A pair of sheathbills has been living around the station. These birds seem to prefer to run than to fly, though they certainly can fly. Sheathbills eat a lot of different things. They are scavengers and food thieves. Sometimes they wait for food dropped by other birds. Other times they will eat the seal and bird feces (droppings). This pair of sheathbills likes to walk around "the lounge" outside BioLab. This is the rocky place where the elephant seals lie about sleeping.

Sometimes the seals do not appreciate having the sheathbill around them.

The sheathbill ignores the seal's comment and just keeps walking around and around the pile of elephant seals.

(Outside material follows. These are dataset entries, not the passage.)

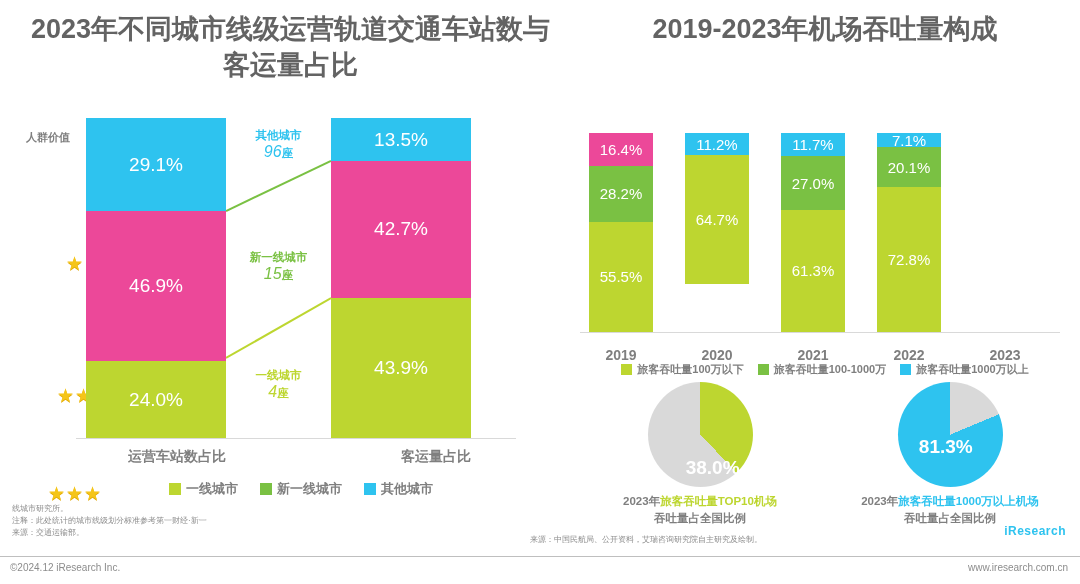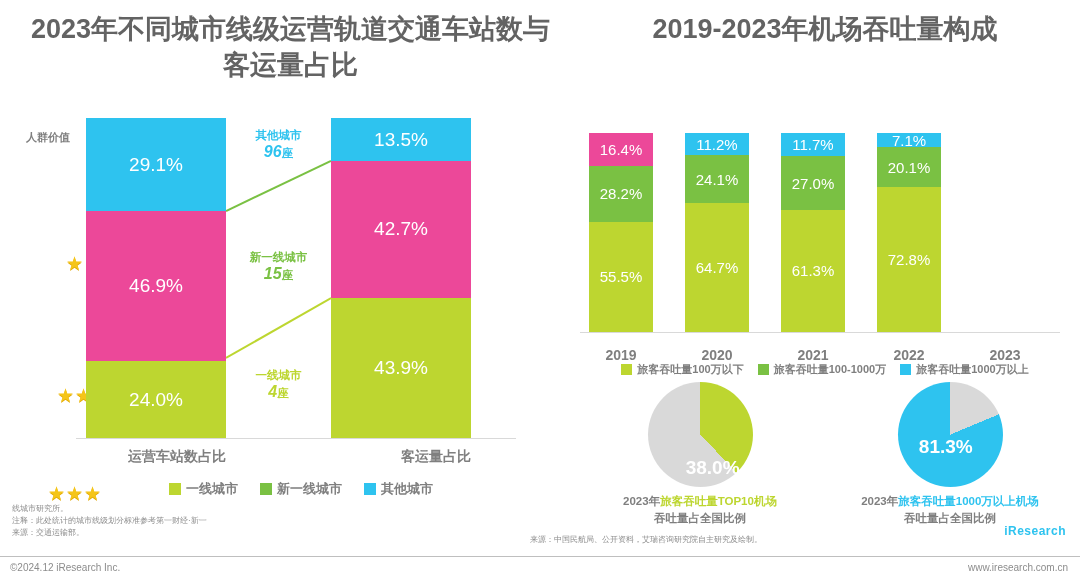--- a/index.html
+++ b/index.html
@@ -55,21 +55,21 @@
   .seg { display: flex; align-items: center; justify-content: center;
          color: #ffffff; font-size: 19px; font-weight: 500; }
   .c-other { background: #2ec3ef; }
   .c-new   { background: #ec4899; }
   .c-first { background: #bdd630; }
 
   
   .connector { position: absolute; left: 140px; top: 0; width: 105px; height: 320px; }
   .conn-label { position: absolute; width: 105px; text-align: center;
                 font-size: 11.5px; font-weight: bold; line-height: 1.25; }
-  .conn-num { font-size: 16px; font-style: italic; font-weight: bold; margin-top: 35px; }
+  .conn-num { font-size: 16px; font-style: italic; font-weight: normal; margin-top: 35px; }
   .t-other { color: #2ec3ef; }
   .t-new   { color: #7ac143; }
   .t-first { color: #bdd630; }
 
   .xlab { position: absolute; top: 330px; width: 140px; text-align: right;
           font-size: 14px; font-weight: bold; color: #7f7f7f; }
   .xlab.x1 { left: 0px; }
   .xlab.x2 { left: 245px; }
 
   .legend-left {
@@ -217,21 +217,20 @@
 
     <div class="rbar" style="left:14px;height:199px">
       <div class="rseg" style="height:16.4%;background:#ec4899">16.4%</div>
       <div class="rseg" style="height:28.2%;background:#7ac143">28.2%</div>
       <div class="rseg" style="height:55.5%;background:#bdd630">55.5%</div>
     </div>
     <div class="ryear" style="left:14px">2019</div>
 
     <div class="rbar" style="left:110px;height:199px">
       <div class="rseg" style="height:11.2%;background:#2ec3ef">11.2%</div>
-      <div class="rseg" style="height:24.1%;background:#7ac143">24.1%</div>
       <div class="rseg" style="height:64.7%;background:#bdd630">64.7%</div>
     </div>
     <div class="ryear" style="left:110px">2020</div>
 
     <div class="rbar" style="left:206px;height:199px">
       <div class="rseg" style="height:11.7%;background:#2ec3ef">11.7%</div>
       <div class="rseg" style="height:27.0%;background:#7ac143">27.0%</div>
       <div class="rseg" style="height:61.3%;background:#bdd630">61.3%</div>
     </div>
     <div class="ryear" style="left:206px">2021</div>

The Blue-eyed shag, or cormorant, nests on the islands around Palmer Station. These birds feed on fish, squid, and small crustaceans and other animals living on the ocean bottom. The bird makes a quick dive down under the water, just like cormorants in other parts of the world. On the outer ring of the Palmer 2-mile limit there is a place called Cormorant Island. Guess why? This pair of shags was sitting right across Hero Inlet from Palmer Station. The bright orange is a lichen. Photo courtesy of Laura Hamilton.

This photo of a giant petrel was taken at Humble Island on January 22, 2002. You can clearly see the petrel's hooked bill. The petrel uses it to tear its food apart--carrion (dead animals).